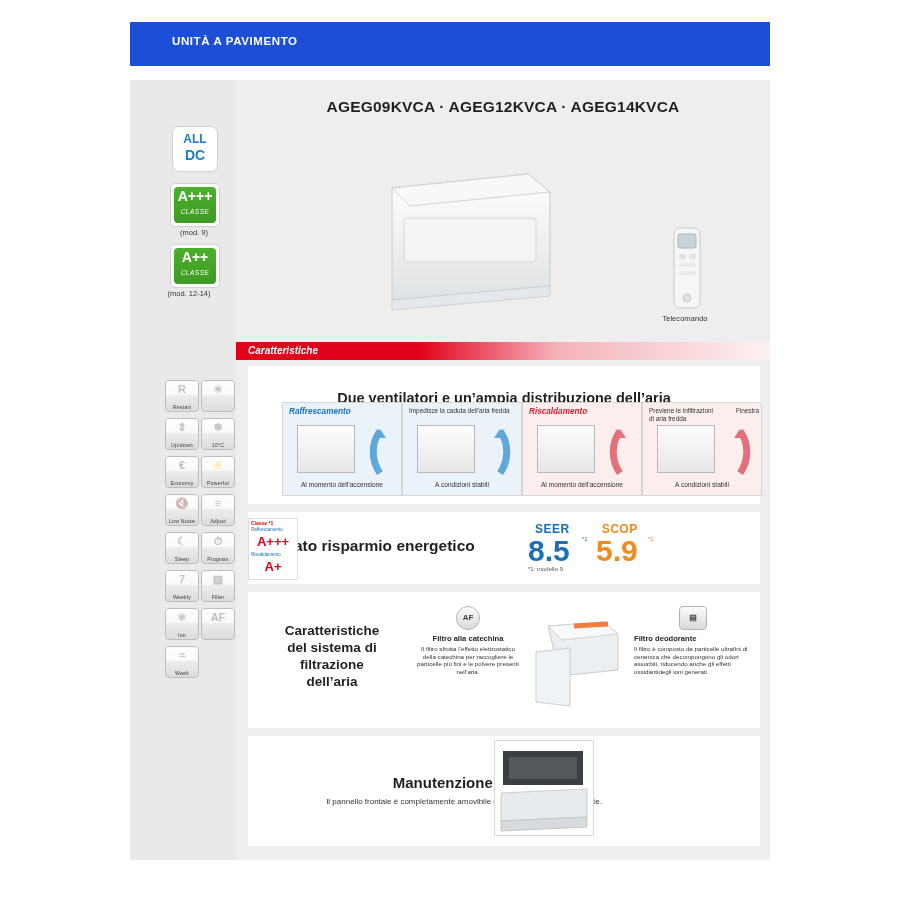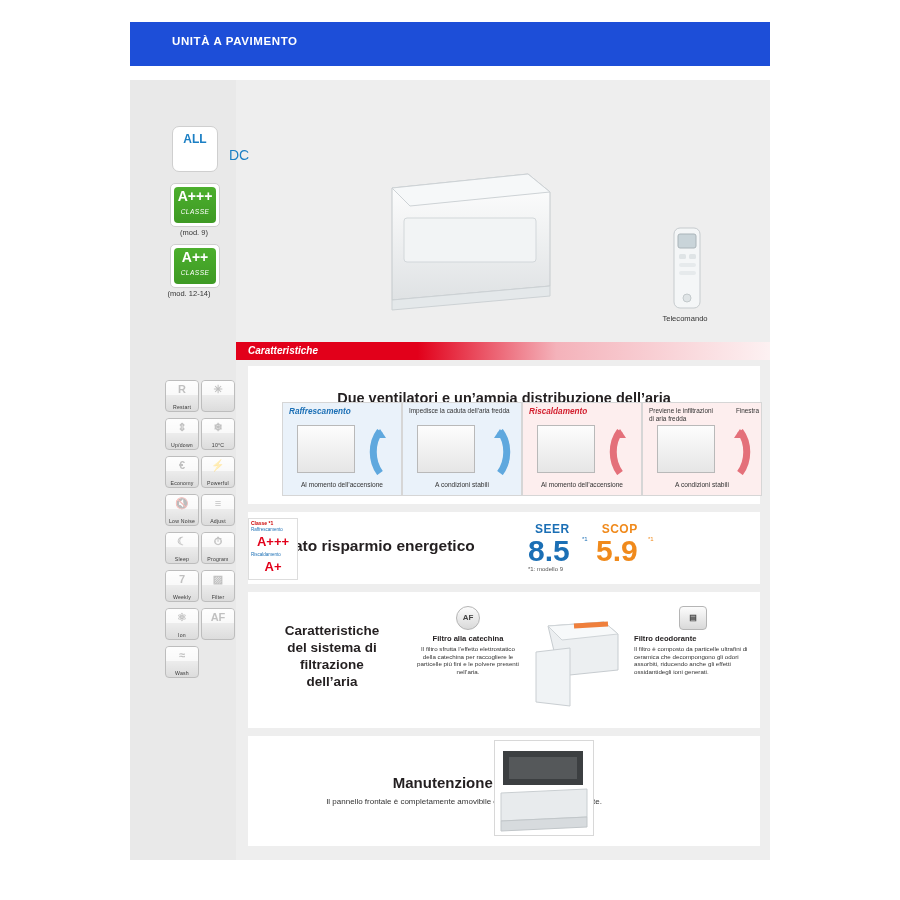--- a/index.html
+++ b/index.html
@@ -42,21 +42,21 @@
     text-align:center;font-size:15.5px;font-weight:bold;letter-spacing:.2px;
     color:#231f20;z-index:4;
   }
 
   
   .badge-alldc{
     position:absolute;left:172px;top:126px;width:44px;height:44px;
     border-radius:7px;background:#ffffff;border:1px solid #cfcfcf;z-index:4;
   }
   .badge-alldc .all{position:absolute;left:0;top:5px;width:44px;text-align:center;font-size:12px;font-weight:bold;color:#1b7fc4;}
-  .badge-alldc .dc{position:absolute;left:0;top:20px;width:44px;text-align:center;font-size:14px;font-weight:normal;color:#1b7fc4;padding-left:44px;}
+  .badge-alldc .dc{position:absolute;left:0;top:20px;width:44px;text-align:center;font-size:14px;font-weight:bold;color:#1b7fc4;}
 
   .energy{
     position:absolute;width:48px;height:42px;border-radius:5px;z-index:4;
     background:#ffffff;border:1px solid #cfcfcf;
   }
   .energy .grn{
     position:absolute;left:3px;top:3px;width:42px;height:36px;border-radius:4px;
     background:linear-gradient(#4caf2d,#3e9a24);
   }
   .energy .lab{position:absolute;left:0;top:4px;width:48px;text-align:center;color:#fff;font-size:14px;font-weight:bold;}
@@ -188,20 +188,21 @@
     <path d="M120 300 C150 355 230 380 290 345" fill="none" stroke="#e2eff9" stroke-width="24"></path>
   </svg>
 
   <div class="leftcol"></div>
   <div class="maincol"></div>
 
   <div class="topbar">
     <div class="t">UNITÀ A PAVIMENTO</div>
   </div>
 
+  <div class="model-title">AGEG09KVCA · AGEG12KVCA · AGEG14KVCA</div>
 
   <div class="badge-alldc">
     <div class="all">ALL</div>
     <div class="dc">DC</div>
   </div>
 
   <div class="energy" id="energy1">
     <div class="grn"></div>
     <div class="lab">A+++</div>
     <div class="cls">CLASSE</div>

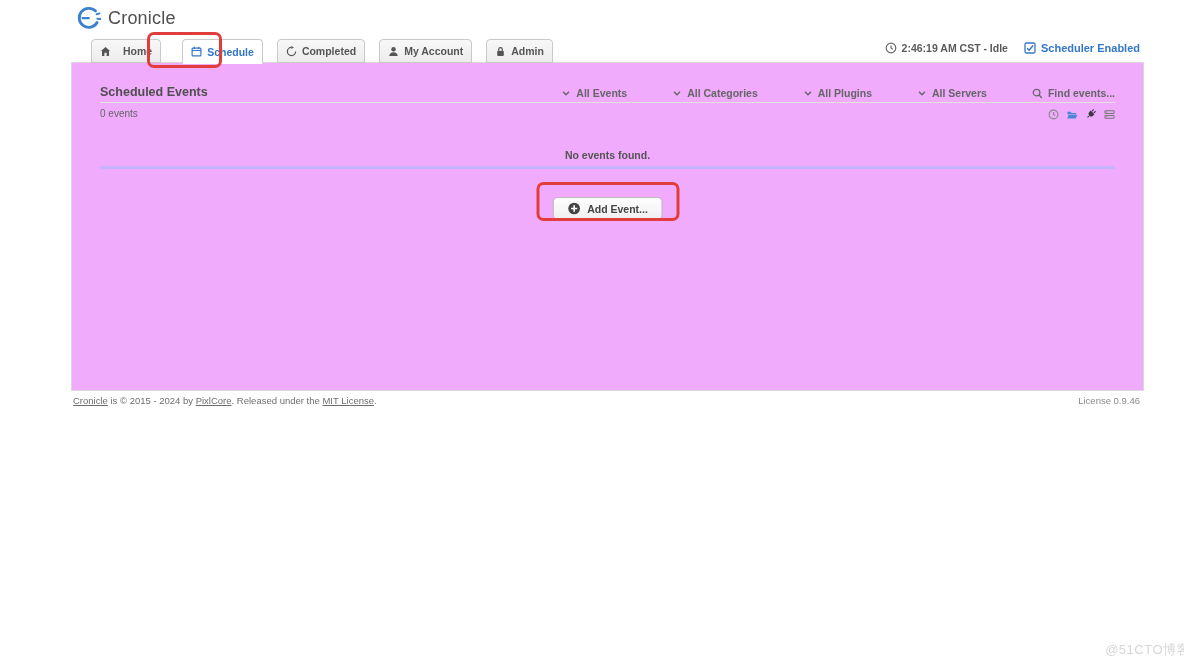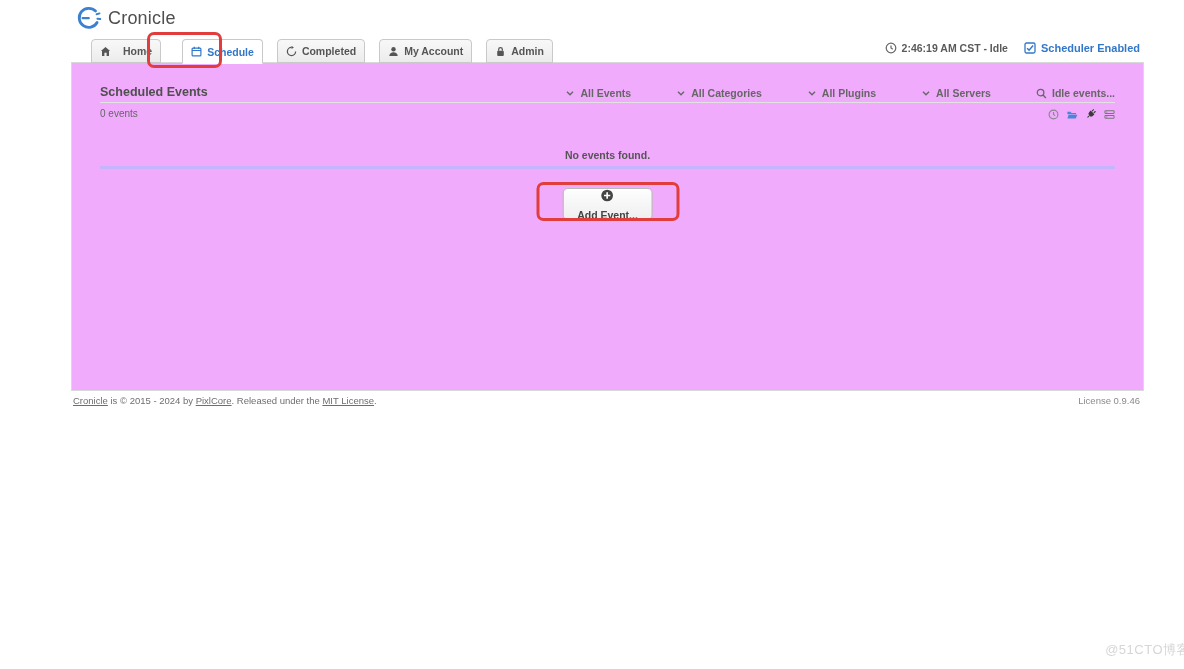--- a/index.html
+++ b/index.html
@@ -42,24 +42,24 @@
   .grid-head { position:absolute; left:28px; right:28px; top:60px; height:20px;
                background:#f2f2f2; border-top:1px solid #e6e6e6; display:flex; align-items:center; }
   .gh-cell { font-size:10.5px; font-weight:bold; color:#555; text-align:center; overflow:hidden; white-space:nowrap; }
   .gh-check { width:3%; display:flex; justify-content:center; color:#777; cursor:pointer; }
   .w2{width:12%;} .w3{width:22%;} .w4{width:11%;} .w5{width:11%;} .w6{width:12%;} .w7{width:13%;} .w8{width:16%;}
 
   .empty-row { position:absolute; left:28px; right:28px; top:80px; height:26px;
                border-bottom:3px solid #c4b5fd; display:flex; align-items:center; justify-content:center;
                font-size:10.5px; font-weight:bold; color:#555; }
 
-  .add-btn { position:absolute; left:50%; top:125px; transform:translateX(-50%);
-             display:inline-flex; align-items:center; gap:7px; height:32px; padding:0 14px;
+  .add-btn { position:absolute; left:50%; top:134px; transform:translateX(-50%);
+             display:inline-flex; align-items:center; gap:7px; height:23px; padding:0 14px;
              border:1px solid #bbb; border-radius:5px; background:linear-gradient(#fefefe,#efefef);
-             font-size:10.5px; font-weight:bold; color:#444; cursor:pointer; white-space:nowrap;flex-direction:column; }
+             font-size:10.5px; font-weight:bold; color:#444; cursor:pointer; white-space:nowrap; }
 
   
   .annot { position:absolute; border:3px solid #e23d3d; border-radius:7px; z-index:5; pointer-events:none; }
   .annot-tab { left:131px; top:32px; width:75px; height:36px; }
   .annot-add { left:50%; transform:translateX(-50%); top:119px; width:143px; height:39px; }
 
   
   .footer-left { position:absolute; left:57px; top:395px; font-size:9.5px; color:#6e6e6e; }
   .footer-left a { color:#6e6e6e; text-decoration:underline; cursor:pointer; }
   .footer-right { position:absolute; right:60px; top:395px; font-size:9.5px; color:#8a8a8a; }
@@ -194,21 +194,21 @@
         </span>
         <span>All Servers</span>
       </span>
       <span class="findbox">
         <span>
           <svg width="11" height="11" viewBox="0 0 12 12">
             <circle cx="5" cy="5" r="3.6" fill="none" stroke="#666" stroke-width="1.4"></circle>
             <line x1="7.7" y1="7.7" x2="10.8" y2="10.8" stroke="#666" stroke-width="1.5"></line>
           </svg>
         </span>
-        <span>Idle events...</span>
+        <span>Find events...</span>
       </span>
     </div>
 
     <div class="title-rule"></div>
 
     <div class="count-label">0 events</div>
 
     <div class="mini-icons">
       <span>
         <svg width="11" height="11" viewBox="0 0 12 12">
^^^^
Activity |
From the data above, return every line from the line that has "right:28px; top:60px; height:20px;" up to and including the line that has "width:3%; display:flex; justify-content:center;", exactly.

Result below |
   .grid-head { position:absolute; left:28px; right:28px; top:60px; height:20px;
                background:#f2f2f2; border-top:1px solid #e6e6e6; display:flex; align-items:center; }
   .gh-cell { font-size:10.5px; font-weight:bold; color:#555; text-align:center; overflow:hidden; white-space:nowrap; }
   .gh-check { width:3%; display:flex; justify-content:center; color:#777; cursor:pointer; }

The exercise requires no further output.